The AU’s 15-member security body has suspended Burkina Faso, Mali, Guinea and Sudan over their unconstitutional changes in power.
But it has not suspended Chad, where a military council took over following the death of longtime President Idriss Deby Itno on the battlefield last April.
“The AU’s inconsistent response to the slew of unconstitutional changes of government has been particularly damaging,” ICG said in a briefing this week.
At the summit , leaders should discuss how to be more proactive in addressing factors that give rise to coups, including terrorism-related instability and frustration over constitutional revisions that extend leaders’ time in power, said Solomon Dersso, founder of the AU-focused Africa Amani think tank.
“It is only when the crisis hits that we say, ‘Gosh, how come this country is falling apart like this so quickly?'” Solomon said.

On Saturday, South African President Cyril Ramaphosa is slated to provide an update on Africa’s response to the pandemic, nearly two years after the continent’s first Covid-19 case was detected in Egypt.
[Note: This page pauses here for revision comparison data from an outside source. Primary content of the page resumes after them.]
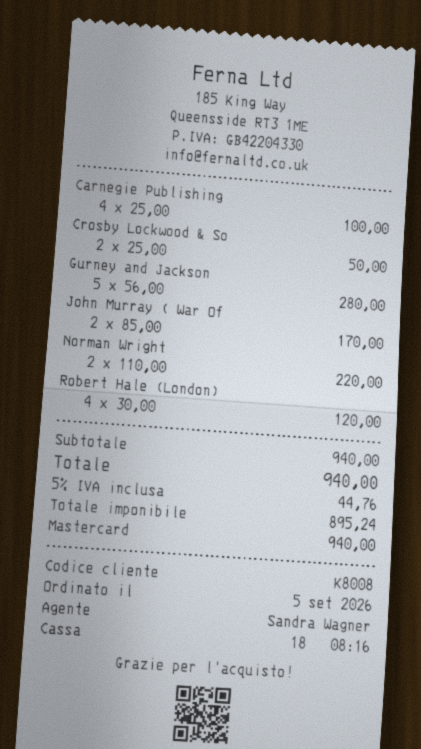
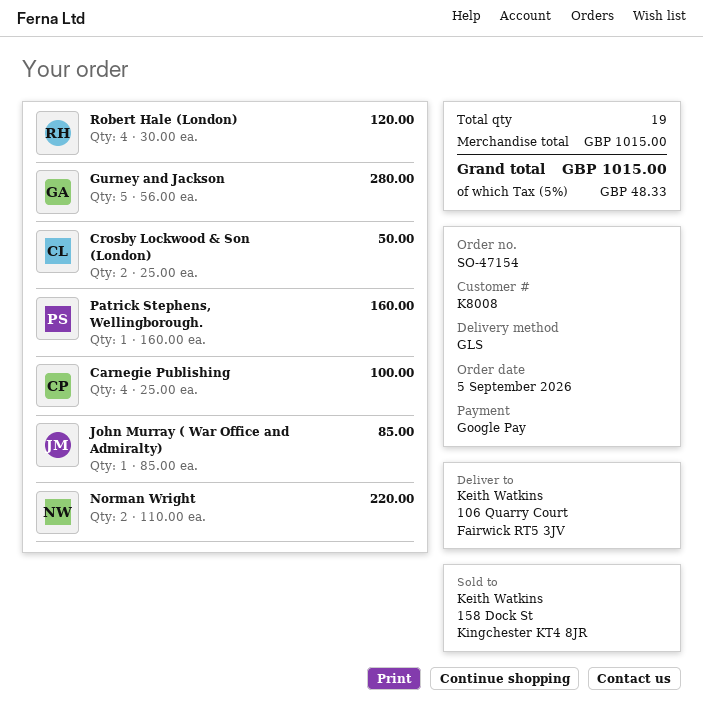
payment method: Mastercard -> Google Pay
John Murray ( War Of: 2 x 85.00 = 170.00 -> 1 x 85.00 = 85.00
Patrick Stephens, Wellingborough.: none -> 1 x 160.00 = 160.00
subtotal: 940.00 -> 1015.00
tax: 5% = 44.76 -> 5% = 48.33
total: 940.00 -> 1015.00

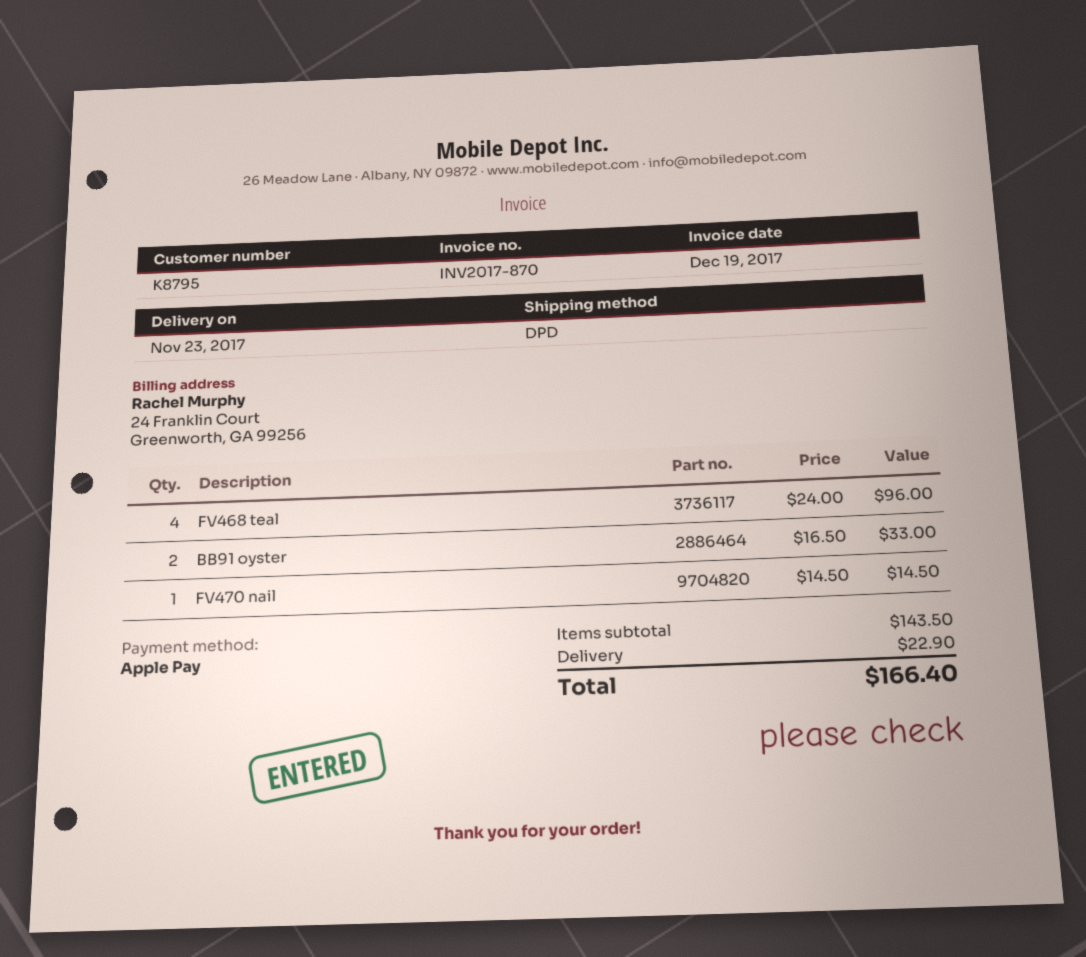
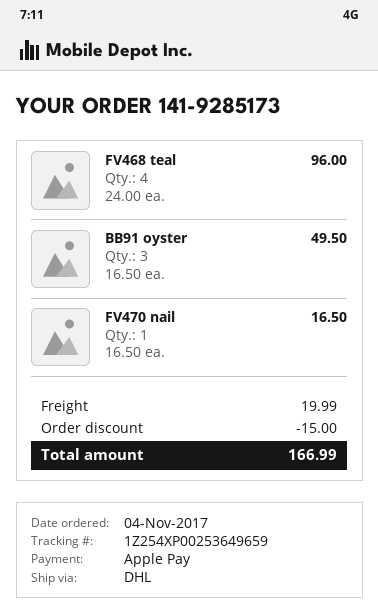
shipping method: DPD -> DHL
BB91 oyster: 2 x 16.50 = 33.00 -> 3 x 16.50 = 49.50
FV470 nail: 1 x 14.50 = 14.50 -> 1 x 16.50 = 16.50
discount: none -> 15.00
shipping: 22.90 -> 19.99
total: 166.40 -> 166.99

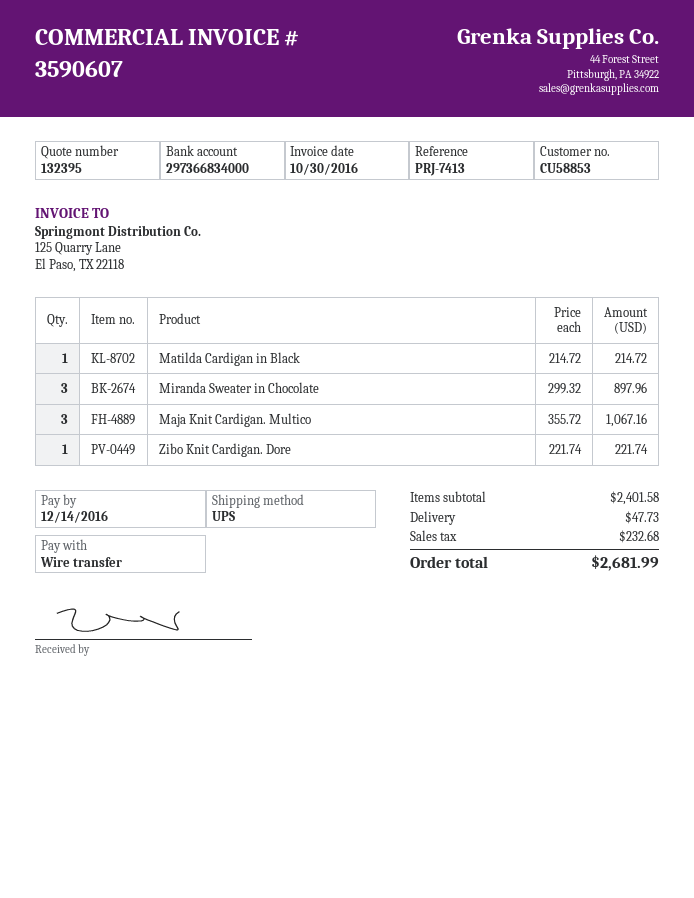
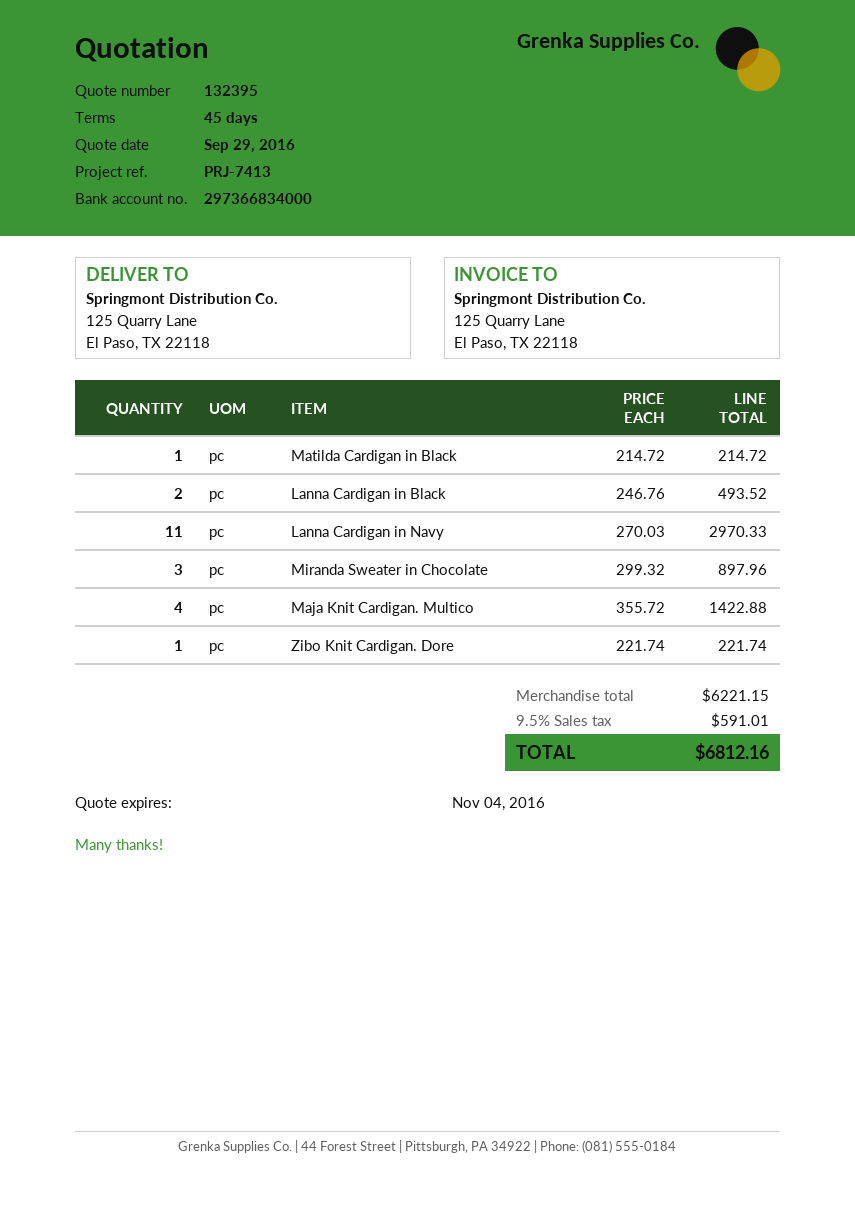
Maja Knit Cardigan. Multico: 3 x 355.72 = 1067.16 -> 4 x 355.72 = 1422.88
Lanna Cardigan in Black: none -> 2 x 246.76 = 493.52
Lanna Cardigan in Navy: none -> 11 x 270.03 = 2970.33
subtotal: 2401.58 -> 6221.15
shipping: 47.73 -> none
tax: 232.68 -> 591.01
total: 2681.99 -> 6812.16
As of January 26, only 11 percent of Africa’s more than 1 billion people had been fully vaccinated, according to the Africa Centers for Disease Control and Prevention.
That is a far cry from the body’s target of 70 percent by the end of the year.
African leaders have long spoken out against the hoarding of vaccines by rich countries, a theme likely to be repeated.
A draft agenda seen by AFP also includes a discussion of Faki’s decision last year to accept Israel’s accreditation at the AU.
Accredited non-African states are able to attend some conferences, access non-confidential AU documents and present statements at meetings that concern them.
Faki’s move drew quick, vocal protest from powerful members including South Africa and Algeria, which argued that it flew in the face of AU statements supporting the Palestinian Territories.
Analysts say a vote on the issue could yield an unprecedented split in the bloc.

Amid all this, it is doubtful the war in Ethiopia, pitting Abiy’s government against the Tigray People’s Liberation Front (TPLF) rebel group, will get much attention.
Foreign envoys are pushing hard for a cease-fire and expanded aid access to conflict-hit areas.
But Abiy’s government has dismissed criticism from the US and other Western powers as smacking of neo-imperialism.
If signs recently posted outside the Addis Ababa airport are any indication, Abiy seems poised to use this year’s AU summit to shore up his pan-African bona fides.
“African solutions to African problems,” reads one. “The future of Mother Africa is bright,” reads another.
And a third: “To pull together is to avoid being pulled apart.”